I had it alright for a short two months. And then little by little, everyone irritated me, and I had to stay busy all the time, and I couldn't tolerate any mental downtime lest I punch a hole in the wall everytime my favorite movies were made fun of or had to sit through another movie I hated, because my movies were stupid and everyone's elses made sense or had plot. Diagnosed with the same disorder. Meds. Switch. Test. Check. Switch again. "Take your meds today?" "You're overreacting." "Oh, stop being so dramatic." "It isn't that bad." "Damn. Did your Dad's death fuck you up that bad?"
Eventually anger was all I had. And rage isn't easily controlled, and it hardly subsides long enough to get your bearings. Suddenly Dad and Grandma had taken the better way out of this shit of a life. But could I look at my, at the time, daughter and do the same to her that had so destroyed me? Absolutely not. So they'd escaped, and I was stuck to deal with shit that I was bewildered by. Not even another child deadened the whatever it was I felt at the time.

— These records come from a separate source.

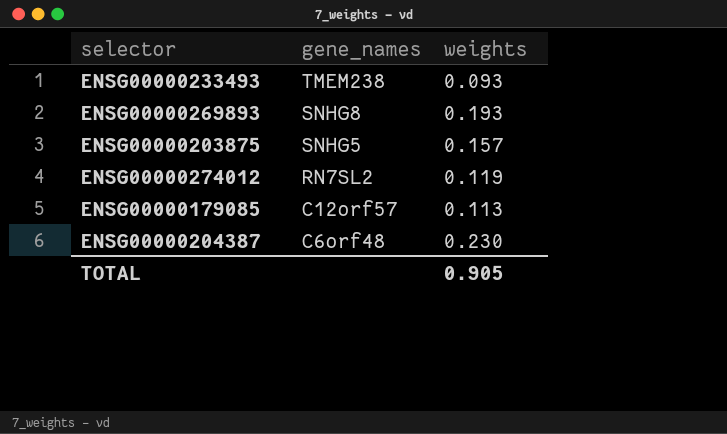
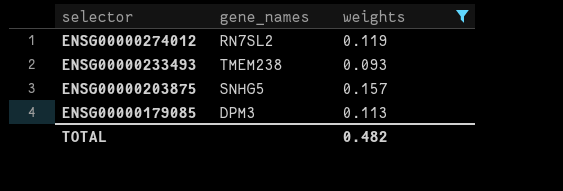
filter: none -> weights <= 0.157
row order: gene_names descending -> selector descending
ENSG00000179085 | gene_names: C12orf57 -> DPM3
TOTAL | weights: 0.905 -> 0.482

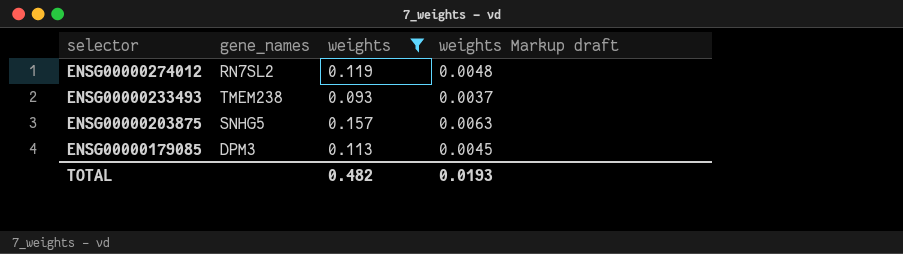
column weights Markup draft | formula: none -> [weights] * 0.04

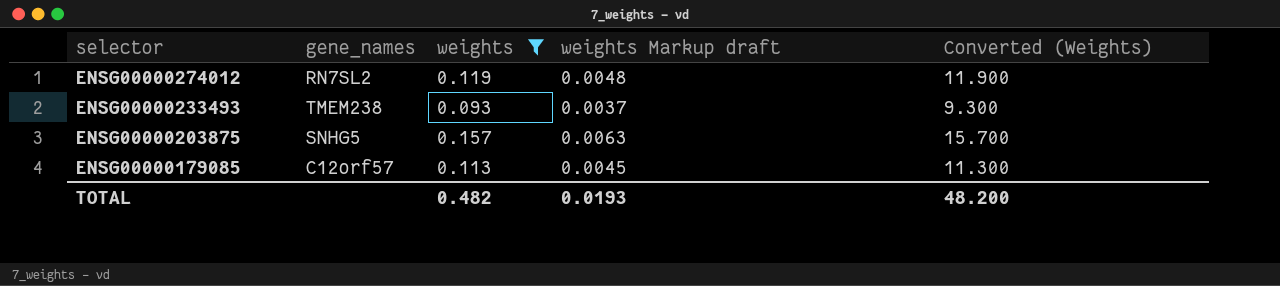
column Converted (Weights) | formula: none -> [weights] * 100
ENSG00000179085 | gene_names: DPM3 -> C12orf57

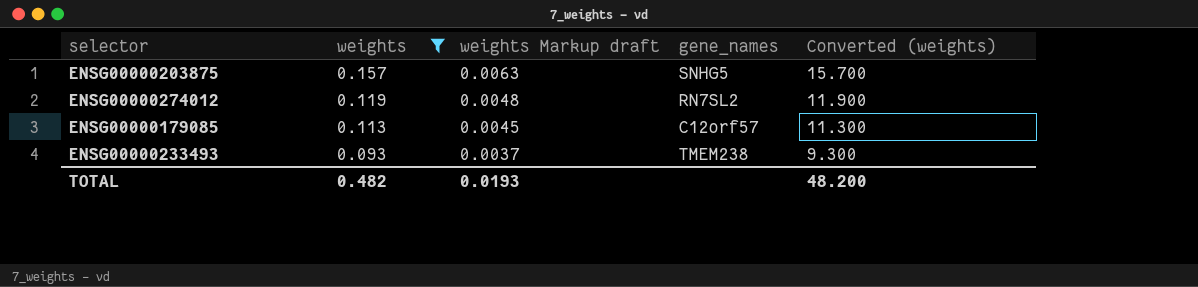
row order: selector descending -> weights descending
column gene_names | position: 2 -> 4
column name: Converted (Weights) -> Converted (weights)

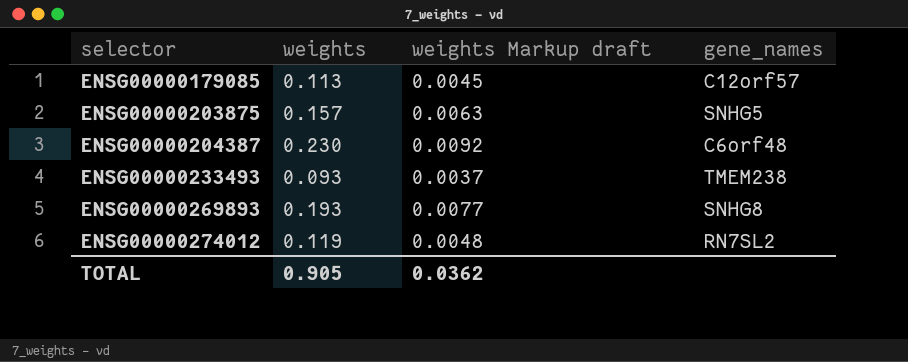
filter: weights <= 0.157 -> none
row order: weights descending -> selector ascending
column Converted (weights) | formula: [weights] * 100 -> none
TOTAL | weights: 0.482 -> 0.905
TOTAL | weights Markup draft: 0.0193 -> 0.0362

I was puking 5-10 times a day, working out 4 hours a day, and then drugs came a calling. Now I have to say here, that I've been clean since:
October 17, 2004
I don't want to screw that up. I'm proud of that.
But don't force me to face my demons and my pain and my emotions before I'm ready, because I can make no guarantees that it would stay that way. Nor can I make any guarantees that I wouldn't lose it just like my father. I know he was in pain, and he didn't make it. My grandmother was in pain, and she didn't make it. I finally want to make it...don't drive me to that end. I'm trying, and I expect the others to try also.
The one thing that people never realize, but should, because it's the most important part of a person who's trying to change for the better...
Listen for it...because it's not nor has it ever been that difficult a concept.
If you want your loved one to think/behave different...better...everyone has to change. There are things said that trigger certain automatic and conditioned responses from people like me. Think small...then go big. Make a list, prioritize it, and then ONLY the top 10% to bitch/complain/gripe about...the entire list is not up for nagging.
If you've made it this far, you get an award and my appreciation. I'm calm now.